• **Task brief**:
Write the records out again exactly, but without pictures.

• **Entries provided**:

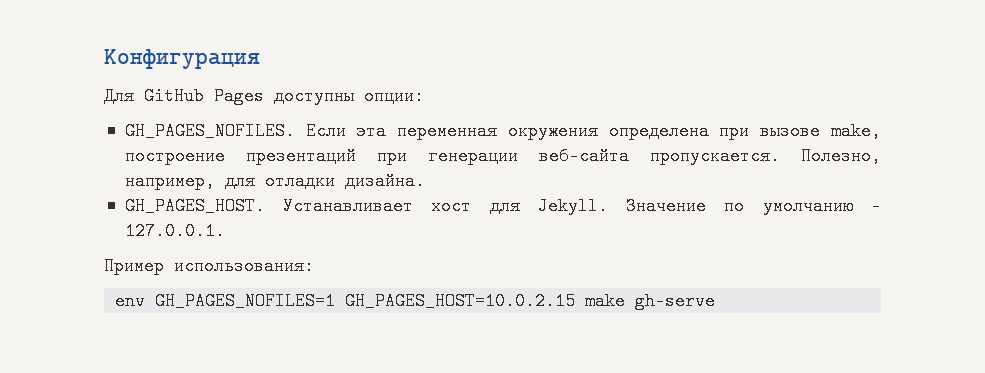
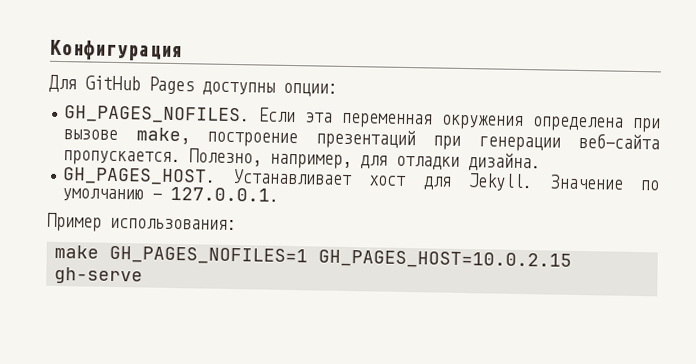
- env GH_PAGES_NOFILES=1 GH_PAGES_HOST=10.0.2.15 make gh-serve
+ make GH_PAGES_NOFILES=1 GH_PAGES_HOST=10.0.2.15 gh-serve

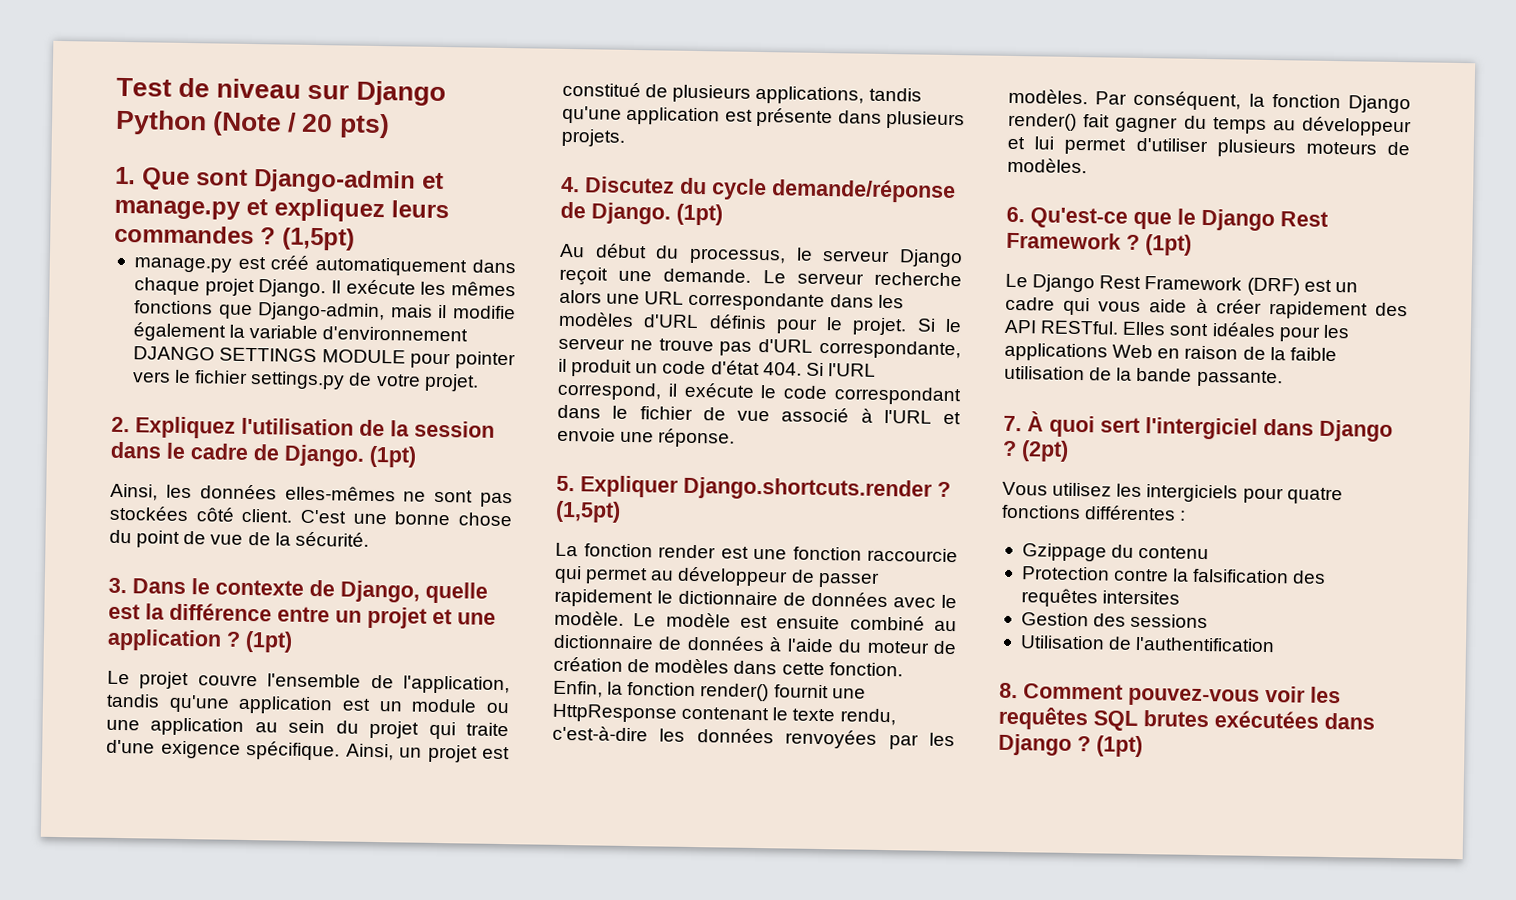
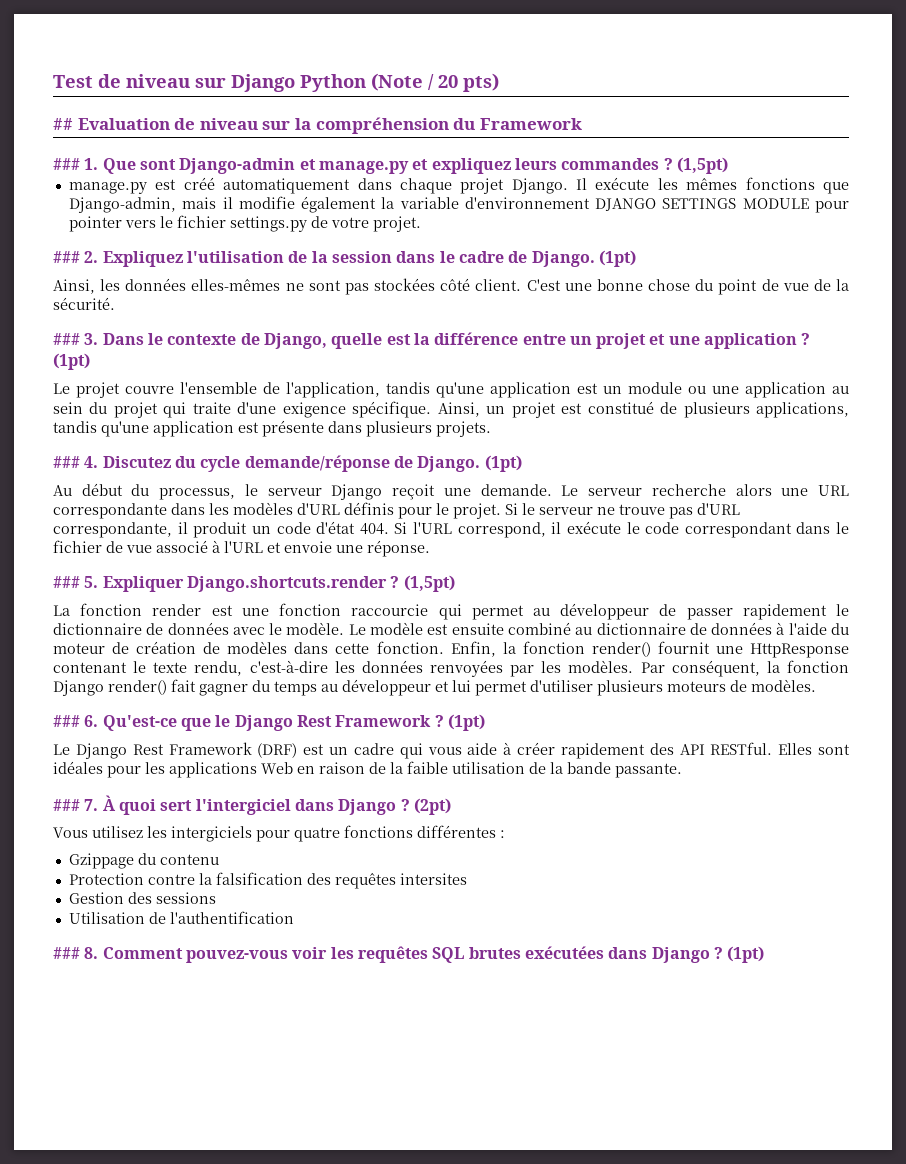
- 1. Que sont Django-admin et manage.py et expliquez leurs commandes ?
+ ## Evaluation de niveau sur la compréhension du Framework
+ ### 1. Que sont Django-admin et manage.py et expliquez leurs commandes ?
- 2. Expliquez l'utilisation de la session dans le cadre de Django.
+ ### 2. Expliquez l'utilisation de la session dans le cadre de Django.
- 3. Dans le contexte de Django, quelle est la différence entre un projet et une application ?
+ ### 3. Dans le contexte de Django, quelle est la différence entre un projet et une application ?
- 4. Discutez du cycle demande/réponse de Django.
+ ### 4. Discutez du cycle demande/réponse de Django.
- 5. Expliquer Django.shortcuts.render ?
+ ### 5. Expliquer Django.shortcuts.render ?
- 6. Qu'est-ce que le Django Rest Framework ?
+ ### 6. Qu'est-ce que le Django Rest Framework ?
- 7. À quoi sert l'intergiciel dans Django ?
+ ### 7. À quoi sert l'intergiciel dans Django ?
- 8. Comment pouvez-vous voir les requêtes SQL brutes exécutées dans Django ?
+ ### 8. Comment pouvez-vous voir les requêtes SQL brutes exécutées dans Django ?

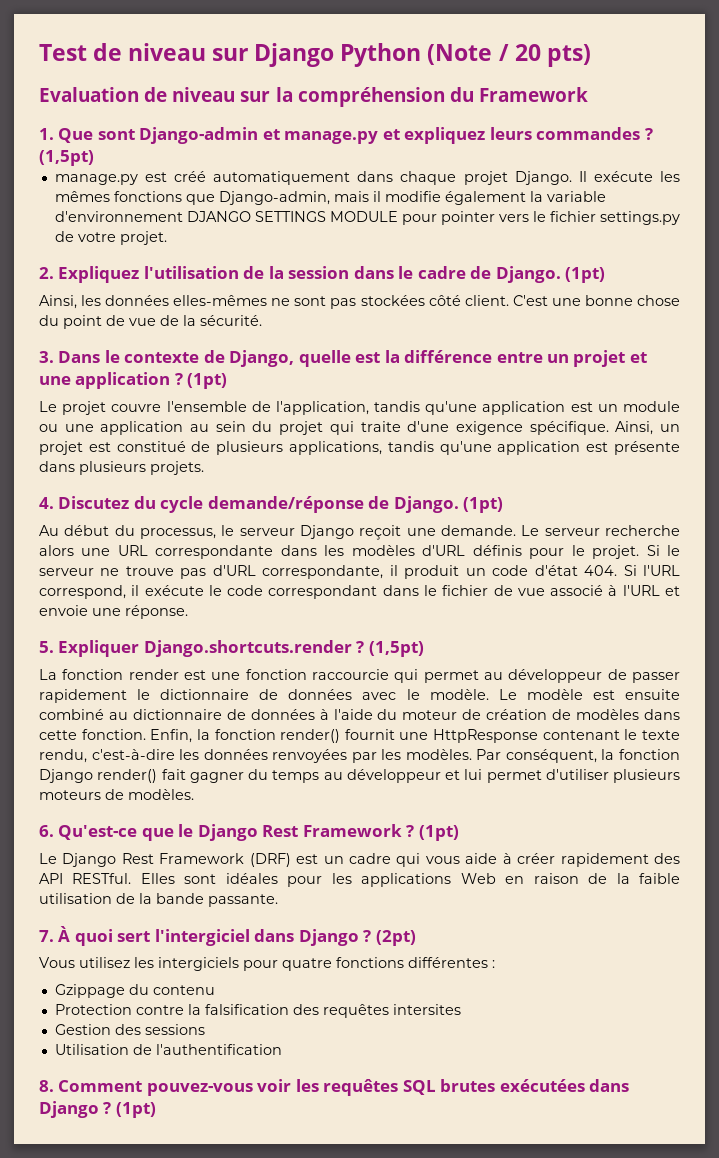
- ## Evaluation de niveau sur la compréhension du Framework
+ Evaluation de niveau sur la compréhension du Framework
- ### 1. Que sont Django-admin et manage.py et expliquez leurs commandes ?
+ 1. Que sont Django-admin et manage.py et expliquez leurs commandes ?
- ### 2. Expliquez l'utilisation de la session dans le cadre de Django.
+ 2. Expliquez l'utilisation de la session dans le cadre de Django.
- ### 3. Dans le contexte de Django, quelle est la différence entre un projet et une application ?
+ 3. Dans le contexte de Django, quelle est la différence entre un projet et une application ?
- ### 4. Discutez du cycle demande/réponse de Django.
+ 4. Discutez du cycle demande/réponse de Django.
- ### 5. Expliquer Django.shortcuts.render ?
+ 5. Expliquer Django.shortcuts.render ?
- ### 6. Qu'est-ce que le Django Rest Framework ?
+ 6. Qu'est-ce que le Django Rest Framework ?
- ### 7. À quoi sert l'intergiciel dans Django ?
+ 7. À quoi sert l'intergiciel dans Django ?
- ### 8. Comment pouvez-vous voir les requêtes SQL brutes exécutées dans Django ?
+ 8. Comment pouvez-vous voir les requêtes SQL brutes exécutées dans Django ?

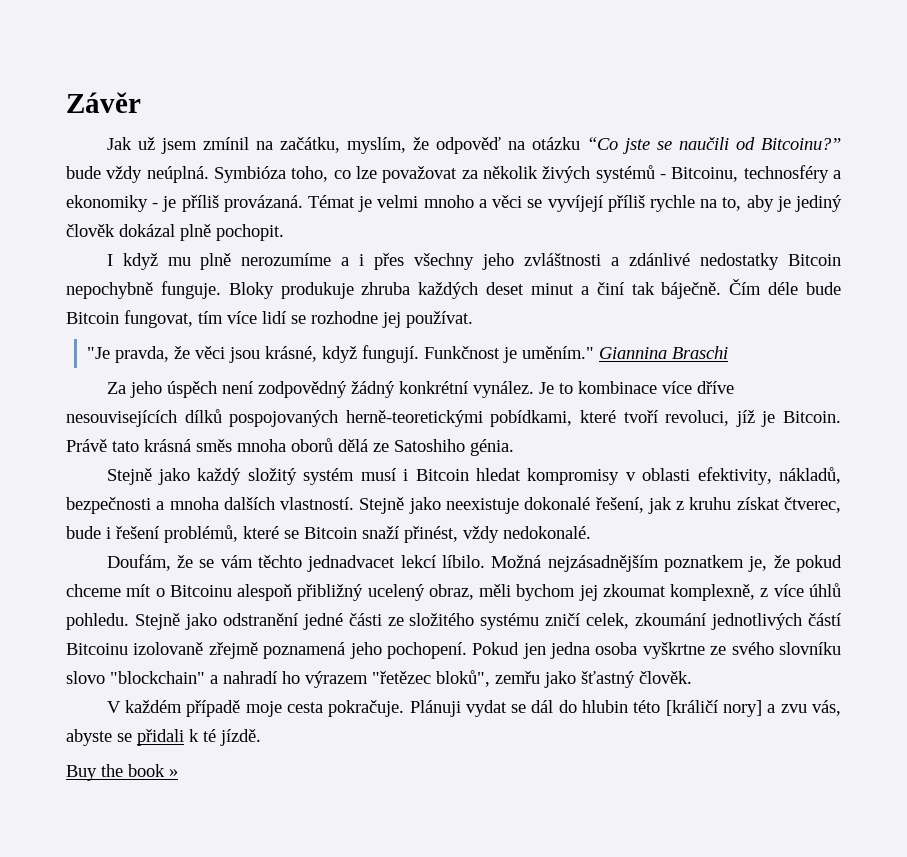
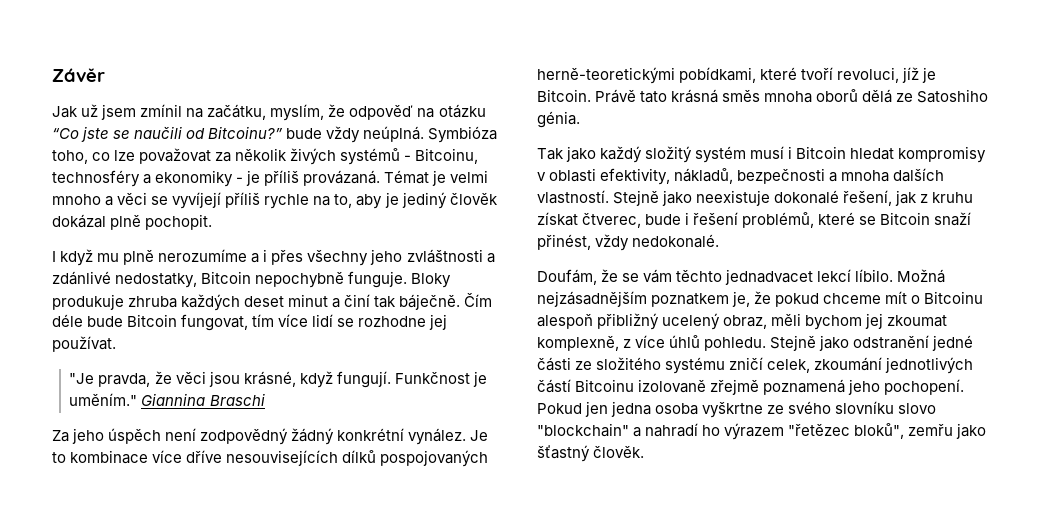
- I když mu plně nerozumíme a i přes všechny jeho zvláštnosti a zdánlivé nedostatky Bitcoin nepochybně funguje.
+ I když mu plně nerozumíme a i přes všechny jeho zvláštnosti a zdánlivé nedostatky, Bitcoin nepochybně funguje.
- Stejně jako každý složitý systém musí i Bitcoin hledat kompromisy v oblasti efektivity, nákladů, bezpečnosti a mnoha dalších vlastností.
+ Tak jako každý složitý systém musí i Bitcoin hledat kompromisy v oblasti efektivity, nákladů, bezpečnosti a mnoha dalších vlastností.
- V každém případě moje cesta pokračuje. Plánuji vydat se dál do hlubin této [králičí nory] a zvu vás, abyste se přidali k té jízdě.
- Buy the book »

• **Answer below**:
- env GH_PAGES_NOFILES=1 GH_PAGES_HOST=10.0.2.15 make gh-serve
+ make GH_PAGES_NOFILES=1 GH_PAGES_HOST=10.0.2.15 gh-serve

- 1. Que sont Django-admin et manage.py et expliquez leurs commandes ?
+ ## Evaluation de niveau sur la compréhension du Framework
+ ### 1. Que sont Django-admin et manage.py et expliquez leurs commandes ?
- 2. Expliquez l'utilisation de la session dans le cadre de Django.
+ ### 2. Expliquez l'utilisation de la session dans le cadre de Django.
- 3. Dans le contexte de Django, quelle est la différence entre un projet et une application ?
+ ### 3. Dans le contexte de Django, quelle est la différence entre un projet et une application ?
- 4. Discutez du cycle demande/réponse de Django.
+ ### 4. Discutez du cycle demande/réponse de Django.
- 5. Expliquer Django.shortcuts.render ?
+ ### 5. Expliquer Django.shortcuts.render ?
- 6. Qu'est-ce que le Django Rest Framework ?
+ ### 6. Qu'est-ce que le Django Rest Framework ?
- 7. À quoi sert l'intergiciel dans Django ?
+ ### 7. À quoi sert l'intergiciel dans Django ?
- 8. Comment pouvez-vous voir les requêtes SQL brutes exécutées dans Django ?
+ ### 8. Comment pouvez-vous voir les requêtes SQL brutes exécutées dans Django ?

- ## Evaluation de niveau sur la compréhension du Framework
+ Evaluation de niveau sur la compréhension du Framework
- ### 1. Que sont Django-admin et manage.py et expliquez leurs commandes ?
+ 1. Que sont Django-admin et manage.py et expliquez leurs commandes ?
- ### 2. Expliquez l'utilisation de la session dans le cadre de Django.
+ 2. Expliquez l'utilisation de la session dans le cadre de Django.
- ### 3. Dans le contexte de Django, quelle est la différence entre un projet et une application ?
+ 3. Dans le contexte de Django, quelle est la différence entre un projet et une application ?
- ### 4. Discutez du cycle demande/réponse de Django.
+ 4. Discutez du cycle demande/réponse de Django.
- ### 5. Expliquer Django.shortcuts.render ?
+ 5. Expliquer Django.shortcuts.render ?
- ### 6. Qu'est-ce que le Django Rest Framework ?
+ 6. Qu'est-ce que le Django Rest Framework ?
- ### 7. À quoi sert l'intergiciel dans Django ?
+ 7. À quoi sert l'intergiciel dans Django ?
- ### 8. Comment pouvez-vous voir les requêtes SQL brutes exécutées dans Django ?
+ 8. Comment pouvez-vous voir les requêtes SQL brutes exécutées dans Django ?

- I když mu plně nerozumíme a i přes všechny jeho zvláštnosti a zdánlivé nedostatky Bitcoin nepochybně funguje.
+ I když mu plně nerozumíme a i přes všechny jeho zvláštnosti a zdánlivé nedostatky, Bitcoin nepochybně funguje.
- Stejně jako každý složitý systém musí i Bitcoin hledat kompromisy v oblasti efektivity, nákladů, bezpečnosti a mnoha dalších vlastností.
+ Tak jako každý složitý systém musí i Bitcoin hledat kompromisy v oblasti efektivity, nákladů, bezpečnosti a mnoha dalších vlastností.
- V každém případě moje cesta pokračuje. Plánuji vydat se dál do hlubin této [králičí nory] a zvu vás, abyste se přidali k té jízdě.
- Buy the book »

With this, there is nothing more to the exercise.